As you probably know from reading this blog/my social media/having any conversations with me ever, I'm really into self-development, self-discovery, and personal growth, in basically every form I can get. I do yoga. I meditate. I journal. I read personal development books. I listen to podcasts. I go to therapy - which I do both for my illness and learning how to work with/understand it, and for my personal growth that may in some ways be related to my illness and may in other ways just be related to me as a not-perfect human being, as none of us are. There are plenty other avenues for personal development and growth. These are just my (current) preferred methods, though it's likely that therapy, yoga (I'm a yoga instructor), and journaling (I'm a writer) are among my go-tos for the long haul.

I say all this because I've been really delving deep into some particular development work, and I've noticed that almost every area that I want to work on comes back to one theme - wanting to be enough, and not feeling that I am. The thing is, depression and anxiety lie. All the time. Depression likes to tell you that you're nothing, that you're not capable, that you aren't worthy. It tells you that you aren't as skilled or successful as others, or that even when you do feel successful that it's not real/just lucky/short lived. It gives you all the "yeah but"s you can imagine. "Yeah, you have a Master's degree, but you're not really using it as you could be." "Yeah you ran your own business for years but you had financial help and you didn't get where you hoped". "Yeah you accomplished xyz, but others accomplished that AND abc." "Yeah you did this thing that makes you feel successful but here are all the reasons it doesn't count".  Anxiety likes to play a similar game. It tells you that you'll fail/get rejected/embarrass yourself. It tells you that you can't/won't be able to handle something. It tells you that ridiculous things that you logically know aren't true but it tries to convince you of anyway -that people are just being nice and don't really like you. That you're only being invited to stuff/included because people don't know how to get it out of it or feel bad. That that you really didn't do a great job on that thing you actually did a great job on. That any minute the other shoe is going to drop, and that everything that's been going well won't be. Anxiety analyzes every conversation/text/tweet/post, everything you wear/say/do, trying to find a way to convince you that they're somehow going to have some negative consequence, that there's something wrong with it and you. And ultimately, what all of these things that depression and anxiety boil down to, at least for me, is this one fundamental whopper of a lie that's horrendously convincing to the emotional part of my brain: That I'm not enough. And I'm learning through this work that I'm doing, and through (many years) of therapy, that this thought influences virtually every aspect of my life.

Every time I don't go after something I want to, it's because secretly, I think I'm not enough. That I'll fail or get rejected and it'll be proven that I'm not enough (aka imposter syndrome). Virtually every behavioral habit or pattern that I don't really like but can't make myself break is because I feel like I'm not enough. I'm not good enough to break that pattern or habit. OR, that pattern or habit makes me momentarily feel better, which momentarily masks the terrible feeling of not being enough. Every time I don't set boundaries it's because I feel I'm not deserving enough of whatever respect I'm asking for.

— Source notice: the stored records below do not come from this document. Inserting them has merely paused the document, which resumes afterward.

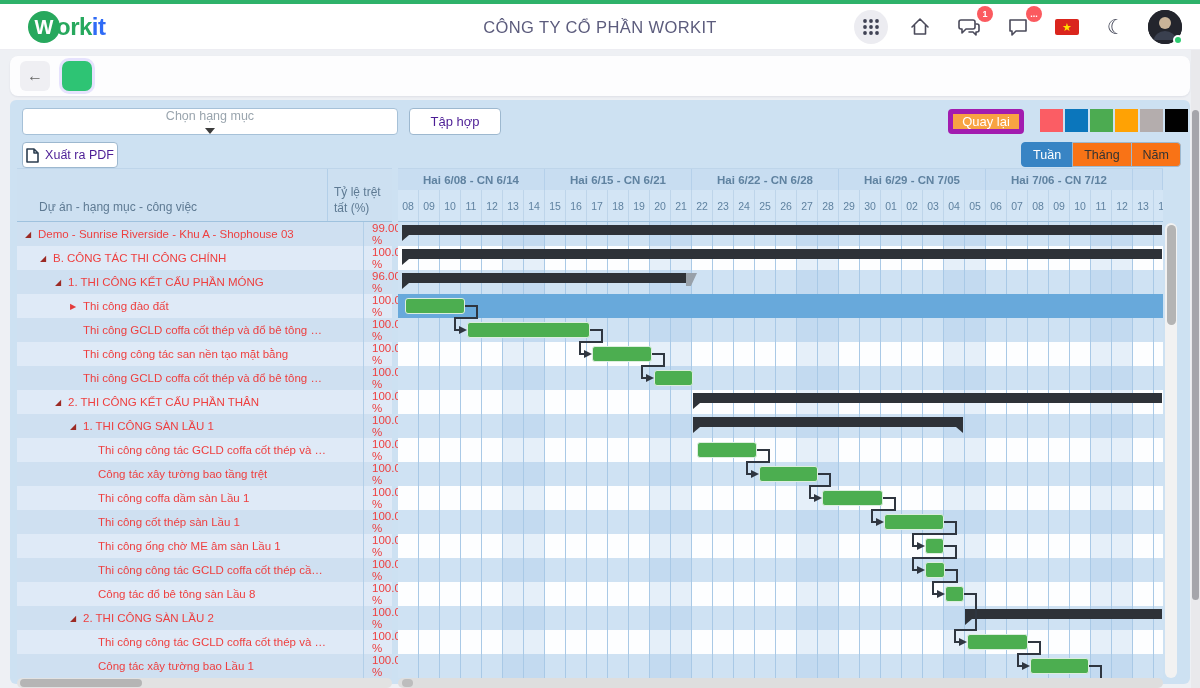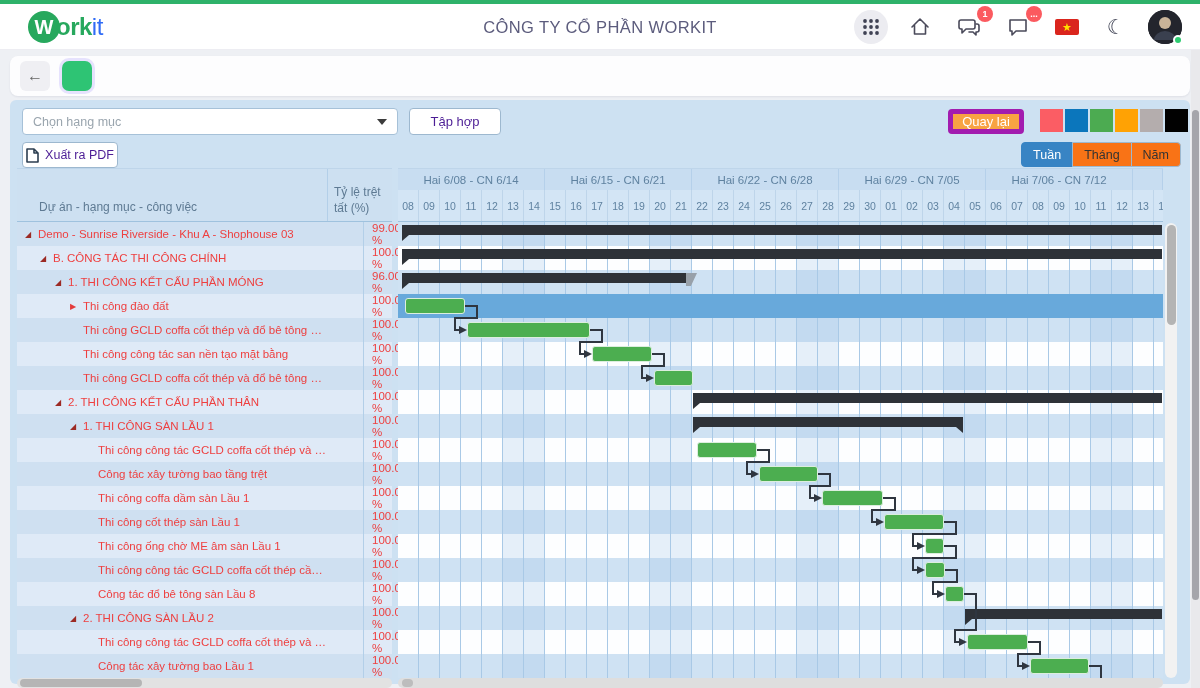--- a/index.html
+++ b/index.html
@@ -8,21 +8,21 @@
           font-family:"Liberation Sans", sans-serif; overflow:hidden; }
 
   
   .topstrip { position:absolute; left:0; top:0; width:1200px; height:4px; background:#2eb26a; }
   .appbar { position:absolute; left:0; top:4px; width:1200px; height:46px; background:#ffffff;
             border-bottom:1px solid #ededf2; }
   .logo { position:absolute; left:28px; top:7px; display:flex; align-items:center; cursor:pointer; }
   .logo-badge { width:32px; height:32px; border-radius:50%; background:#27a85d; color:#fff;
                 font-weight:bold; font-size:20px; display:flex; align-items:center; justify-content:center; }
   .logo-ork { color:#27a85d; font-weight:bold; font-size:24px; letter-spacing:-0.5px; margin-left:-4px; }
-  .logo-it  { color:#2f6bf6; font-weight:normal; font-size:24px; letter-spacing:-0.5px; }
+  .logo-it  { color:#2f6bf6; font-weight:bold; font-size:24px; letter-spacing:-0.5px; }
   .app-title { position:absolute; left:0; right:0; top:14px; text-align:center;
                color:#5c5c7d; font-size:16.5px; letter-spacing:0.4px; }
   .appbar-icons { position:absolute; right:18px; top:5px; height:36px; display:flex; align-items:center; gap:15px; }
   .icon-btn { position:relative; width:34px; height:34px; display:flex; align-items:center; justify-content:center;
               cursor:pointer; }
   .icon-circle { background:#ececf1; border-radius:50%; }
   .badge { position:absolute; top:-4px; right:-7px; min-width:16px; height:16px; padding:0 3px; border-radius:9px;
            background:#fb5a5f; color:#fff; font-size:9px; line-height:16px; text-align:center; font-weight:bold; }
   .flag { width:24px; height:16px; background:#da251d; border-radius:2px; display:flex; align-items:center;
           justify-content:center; color:#ffde00; font-size:11px; line-height:1; }
@@ -38,21 +38,21 @@
   .back-btn { position:absolute; left:10px; top:5px; width:30px; height:30px; background:#efeff3; border-radius:6px;
               color:#666; font-size:16px; display:flex; align-items:center; justify-content:center; cursor:pointer; }
   .green-btn { position:absolute; left:52px; top:5px; width:30px; height:30px; background:#2ec474; border-radius:7px;
                box-shadow:0 0 0 3px rgba(150,130,250,.22); cursor:pointer; }
 
   
   .panel { position:absolute; left:10px; top:100px; width:1180px; height:584px; background:#cde1f2;
            border-radius:6px; }
   .select-box { position:absolute; left:12px; top:8px; width:376px; height:27px; background:#fff;
                 border:1px solid #a6c1d8; border-radius:4px; display:flex; align-items:center;
-                padding:0 10px; cursor:pointer; }
+                padding:0 10px; cursor:pointer;flex-direction:column; }
   .select-box .ph { color:#9aa5ae; font-size:12.5px; flex:1; }
   .caret-down { width:0; height:0; border-left:5px solid transparent; border-right:5px solid transparent;
                 border-top:6px solid #3c3c3c; }
   .btn-light { position:absolute; background:#fff; border:1px solid #9db8cf; border-radius:4px; color:#4c1d95;
                font-size:13px; display:flex; align-items:center; justify-content:center; gap:6px; cursor:pointer; }
   #btn-aggregate { left:399px; top:8px; width:92px; height:27px; }
   #btn-pdf { left:12px; top:42px; width:96px; height:26px; font-size:12.5px; }
   .btn-back-orange { position:absolute; left:938px; top:9px; width:76px; height:25px; background:#f8a343;
                      border:5px solid #a21caf; border-radius:4px; color:#fff; font-size:13px;
                      display:flex; align-items:center; justify-content:center; cursor:pointer; }
@@ -79,21 +79,21 @@
   .tname .txt { color:#ee3f3f; font-size:11.5px; white-space:nowrap; overflow:hidden; text-overflow:ellipsis; }
   .marker { flex:0 0 13px; font-size:8px; color:#9c2a24; text-align:left; }
   .marker.col { color:#e43b3b; }
   .tpct { flex:1; border-left:1px solid #b3cfe8; align-self:stretch; display:flex; align-items:center;
           padding-left:8px; color:#ee3f3f; font-size:11.5px;margin-left:36px; }
   .h-scroll { position:relative; height:10px; background:#e2e2e2; border-radius:5px; margin-top:0px; }
   .h-thumb { position:absolute; top:1px; height:8px; background:#b5b5b5; border-radius:4px; cursor:pointer; }
 
   
   .gantt-chart { position:absolute; left:388px; top:68px; width:780px; height:520px; }
-  .weeks-row { position:relative; height:22px; width:765px; background:#c8ddf1; border-top:1px solid #bed5ea; overflow:hidden; white-space:nowrap; }
+  .weeks-row { position:relative; height:22px; width:765px; background:#c8ddf1; border-top:1px solid #bed5ea; overflow:hidden; white-space:nowrap;font-weight:bold; }
   .week-cell { display:inline-block; height:22px; line-height:22px; text-align:center; color:#5f82a0;
                font-size:11.5px; border-right:1px solid #b5d0ea; vertical-align:top; }
   .days-row { position:relative; height:32px; width:765px; background:#d3e5f5; border-bottom:1px solid #9fc2de; overflow:hidden; white-space:nowrap; }
   .day-cell { display:inline-block; width:21px; height:32px; line-height:32px; text-align:center; color:#5f82a0;
               font-size:10.5px; border-right:1px solid #bed5ea; vertical-align:top; }
   .grid { position:relative; width:765px; height:456px; overflow:hidden; background:#fff; }
   .stripe { position:absolute; left:0; width:765px; height:24px; }
   .stripe.even { background:#cfe2f3; }
   .stripe.odd  { background:#fdfeff; }
   .weekend-col { position:absolute; top:0; width:42px; height:456px; background:rgba(160,196,232,0.25); }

Every time I go against my nature, try to change myself for someone else (note: not compromising/adjusting, I mean trying to change my authentic self at the core), it's because I don't feel like I'm enough and therefore somehow they must be right and I must have to change to be enough. Every time I don't stand up for what I believe in, or allow myself to be guilted/shamed/etc into something -either by my own brain or someone else- or allow that guilt/shame to sink in and make me feel badly about myself, it's because I don't feel like I'm enough. 

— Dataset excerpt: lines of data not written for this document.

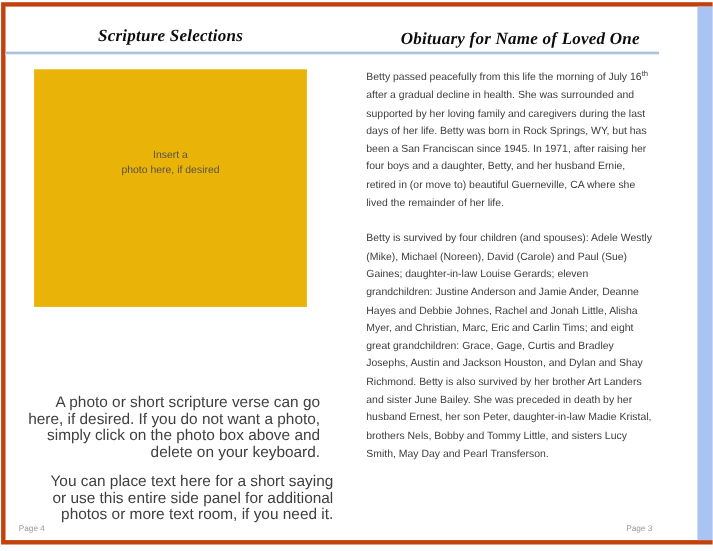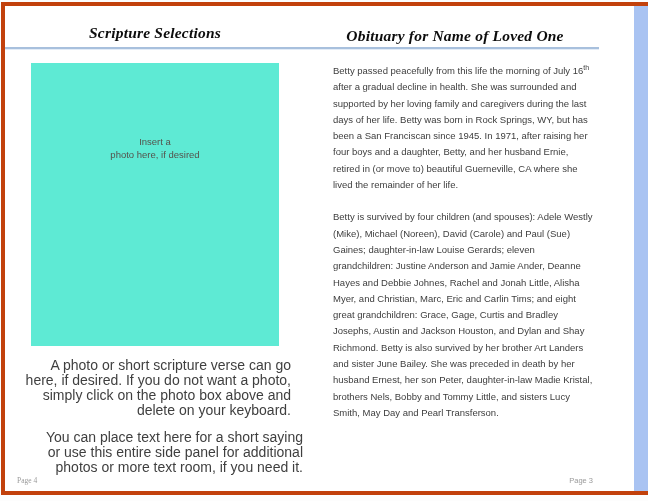--- a/index.html
+++ b/index.html
@@ -33,38 +33,38 @@
     text-align: center;
     font-family: "Liberation Serif", serif;
     font-weight: bold;
     font-style: italic;
     font-size: 15.5px;
     color: #0d0d0d;
     letter-spacing: 0.2px;
     white-space: nowrap;
   }
   .title-left  { left: 0px;  top: 18px; width: 300px; }
-  .title-right { left: 314px; top: 21px; width: 272px; }
+  .title-right { left: 332px; top: 21px; width: 272px; }
   .header-rule {
     position: absolute;
     left: 0px;
     top: 41px;
     width: 594px;
     height: 2px;
     background: #a8c0dd;
     border-bottom: 1px solid #e3ecf7;
   }
   
   .photo-box {
     position: absolute;
     left: 26px;
     top: 57px;
     width: 248px;
-    height: 283px;
-    background: #5eead4;
+    height: 216px;
+    background: #eab308;
   }
   .photo-box-text {
     margin-top: 72px;
     text-align: center;
     font-size: 9.5px;
     line-height: 13px;
     color: #55524c;
     white-space: pre-line;
   }
   .scripture-note {
@@ -76,21 +76,21 @@
     line-height: 15px;
     color: #3f3f3f;
   }
   .note-1 { top: 352px; }
   .note-2 { top: 424px; margin-left: 12px; }
   .page-number {
     position: absolute;
     font-size: 7.5px;
     color: #9a9a9a;
   }
-  .page-num-left  { left: 12px;  bottom: 6px; font-family: Liberation Serif, serif; }
+  .page-num-left  { left: 12px;  bottom: 6px; }
   .page-num-right { left: 500px; bottom: 6px; width: 88px; text-align: right; }
   
   .obituary-body {
     position: absolute;
     left: 328px;
     top: 57px;
     width: 261px;
     font-size: 9.5px;
     line-height: 16.3px;
     color: #3d3d3d;

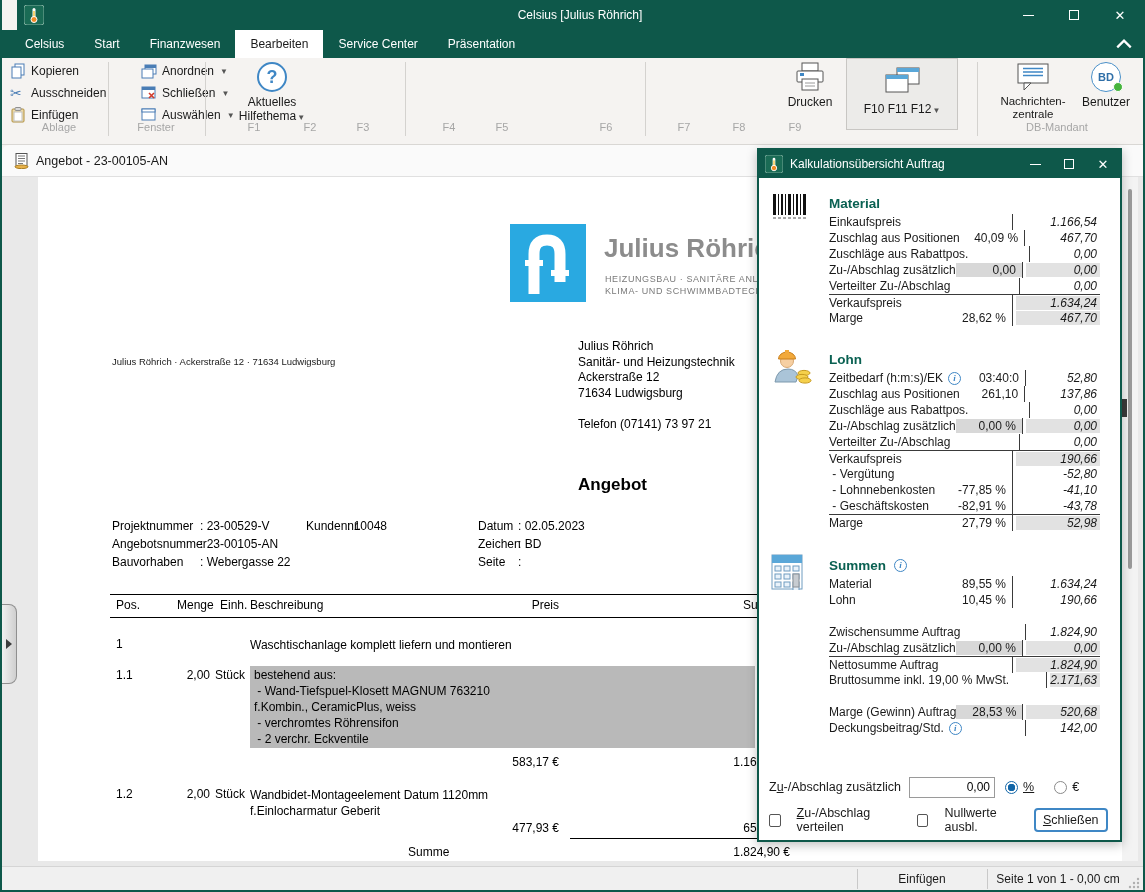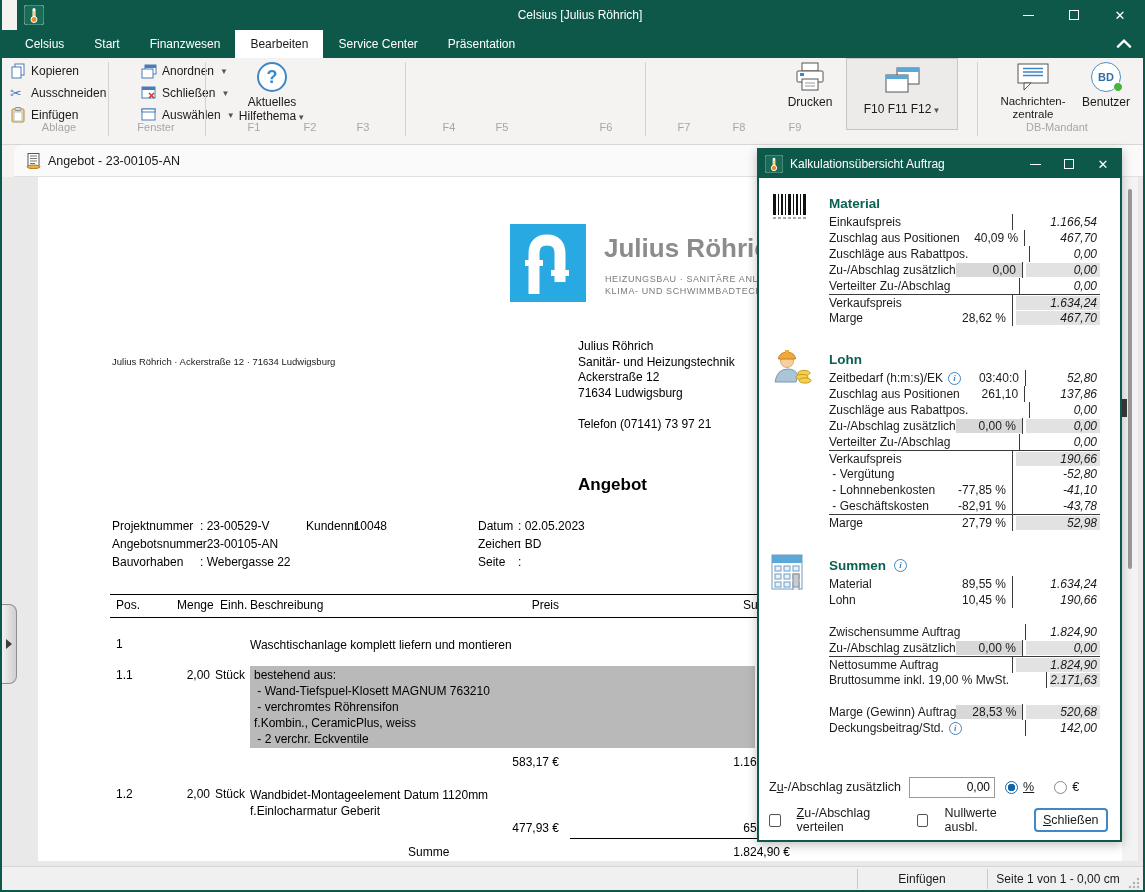--- a/index.html
+++ b/index.html
@@ -28,21 +28,21 @@
   .arrow{font-size:8px;color:#555;margin-left:1px;}
   .fkey,.grouplabel{position:absolute;top:63px;width:64px;text-align:center;font-size:11px;color:#a6a6a6;}
   .bigbtn{position:absolute;text-align:center;font-size:12px;color:#1a1a1a;}
   .f10box{border:1px solid #c8c6c3;background:#ecebe9;}
   .help-circle{width:30px;height:30px;border:2px solid #3f87c5;border-radius:50%;color:#3f87c5;font-size:18px;font-weight:bold;
                display:flex;align-items:center;justify-content:center;margin:0 auto 3px auto;background:#fff;}
   .avatar{width:30px;height:30px;border:1.5px solid #4a90c8;border-radius:50%;color:#2f6fa8;font-size:11px;font-weight:bold;
           display:flex;align-items:center;justify-content:center;margin:0 auto 3px auto;position:relative;background:#fff;}
   .avatar .dot{position:absolute;right:-3px;bottom:-1px;width:10px;height:10px;border-radius:50%;background:#47b53e;border:1px solid #fff;}
   
-  .docwin-title{position:absolute;left:12px;top:145px;right:0;height:32px;background:#fafafa;border-bottom:1px solid #e0e0e0;
+  .docwin-title{position:absolute;left:0;top:145px;right:0;height:32px;background:#fafafa;border-bottom:1px solid #e0e0e0;
                 display:flex;align-items:center;font-size:12.5px;color:#1a1a1a;border-top-left-radius:7px;}
   .docwin-title svg{margin:0 7px 0 12px;}
   .doc-area{position:absolute;left:0;top:177px;right:0;height:689px;background:#e9e9e9;}
   .page{position:absolute;left:36px;top:0;width:1084px;height:684px;background:#fff;color:#000;font-size:12px;}
   .small{font-size:9.5px;color:#1a1a1a;}
   .logo-box{position:absolute;left:472px;top:47px;width:76px;height:78px;background:#29a9e1;}
   .logo-name{position:absolute;left:566px;top:56px;font-size:26px;font-weight:bold;color:#8c8c8c;white-space:nowrap;}
   .logo-sub{position:absolute;left:567px;font-size:9px;letter-spacing:.6px;color:#7a7a7a;white-space:nowrap;}
   .docline{line-height:16px;}
   .hl{background:#b9b9b9;padding:1px 4px;}
@@ -287,21 +287,21 @@
         <span class="abs" style="left: 212px; top: 421px;">Beschreibung</span>
         <span class="abs" style="top: 421px; width: 70px; left: 451px; text-align: right;">Preis</span>
         <span class="abs" style="left: 705px; top: 421px;">Summe</span>
         <div class="rline abs" style="left: 72px; top: 417px; width: 680px;"></div>
         <div class="rline abs" style="left: 72px; top: 440px; width: 680px;"></div>
         <span class="abs" style="left: 78px; top: 460px;">1</span>
         <div class="abs" style="left: 212px; top: 460px; width: 470px; line-height: 16px; white-space: pre;"><div>Waschtischanlage komplett liefern und montieren</div></div>
         <span class="abs" style="left: 78px; top: 491px;">1.1</span>
         <span class="num abs" style="top: 491px; width: 60px; left: 112px; text-align: right;">2,00</span>
         <span class="abs" style="left: 177px; top: 491px;">Stück</span>
-        <div class="hl abs" style="left: 212px; top: 489px; width: 505px; line-height: 16px; white-space: pre;"><div>bestehend aus:</div><div> - Wand-Tiefspuel-Klosett MAGNUM 763210</div><div> - verchromtes Röhrensifon</div><div>f.Kombin., CeramicPlus, weiss</div><div> - 2 verchr. Eckventile</div></div>
+        <div class="hl abs" style="left: 212px; top: 489px; width: 505px; line-height: 16px; white-space: pre;"><div>bestehend aus:</div><div> - Wand-Tiefspuel-Klosett MAGNUM 763210</div><div>f.Kombin., CeramicPlus, weiss</div><div> - verchromtes Röhrensifon</div><div> - 2 verchr. Eckventile</div></div>
         <span class="num abs" style="top: 578px; width: 110px; left: 411px; text-align: right;">583,17 €</span>
         <span class="num abs" style="top: 578px; width: 110px; left: 642px; text-align: right;">1.166,34 €</span>
         <span class="abs" style="left: 78px; top: 610px;">1.2</span>
         <span class="num abs" style="top: 610px; width: 60px; left: 112px; text-align: right;">2,00</span>
         <span class="abs" style="left: 177px; top: 610px;">Stück</span>
         <div class="abs" style="left: 212px; top: 610px; width: 470px; line-height: 16px; white-space: pre;"><div>Wandbidet-Montageelement Datum 1120mm</div><div>f.Einlocharmatur Geberit</div></div>
         <span class="num abs" style="top: 644px; width: 110px; left: 411px; text-align: right;">477,93 €</span>
         <span class="num abs" style="top: 644px; width: 110px; left: 642px; text-align: right;">658,56 €</span>
         <div class="rline abs" style="left: 532px; top: 661px; width: 220px;"></div>
         <span class="abs" style="left: 370px; top: 668px;">Summe</span>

And quite honestly, I've had enough of not feeling enough. I want to change this fundamental lie that my brain tells me, because I can see the domino effect that will happen if I can just manage to understand this one thing. I see all the areas of my life, including relationships with those I interact with, that can be positively impacted if I can come to truly believe, to truly understand, that I am enough. It's a journey that I'm beginning to embark on with this fresh vision, with this knowledge of exactly how much impact this lie of not being enough has on me, and it's a journey I'm both excited and scared about (because, you know, anxiety). And to be super clear here, all the self-development in the world won't get rid of my depression or anxiety. Mine are lifelong - I have a genetic condition I was born with and will always have. I can't think my way out of my mental illness (cyclothymia, in my case) no more than I can yoga or smile or kale-eat my way out of them - which is to say, I can't. But if I can learn to recognize the patterns, recognize that it's depression and anxiety and not really the core of me, recognize the lies they tell me as lies, I can work with them, at least some of time, And knowing how to work with my brain, instead of simply always battling against it, could go a long way.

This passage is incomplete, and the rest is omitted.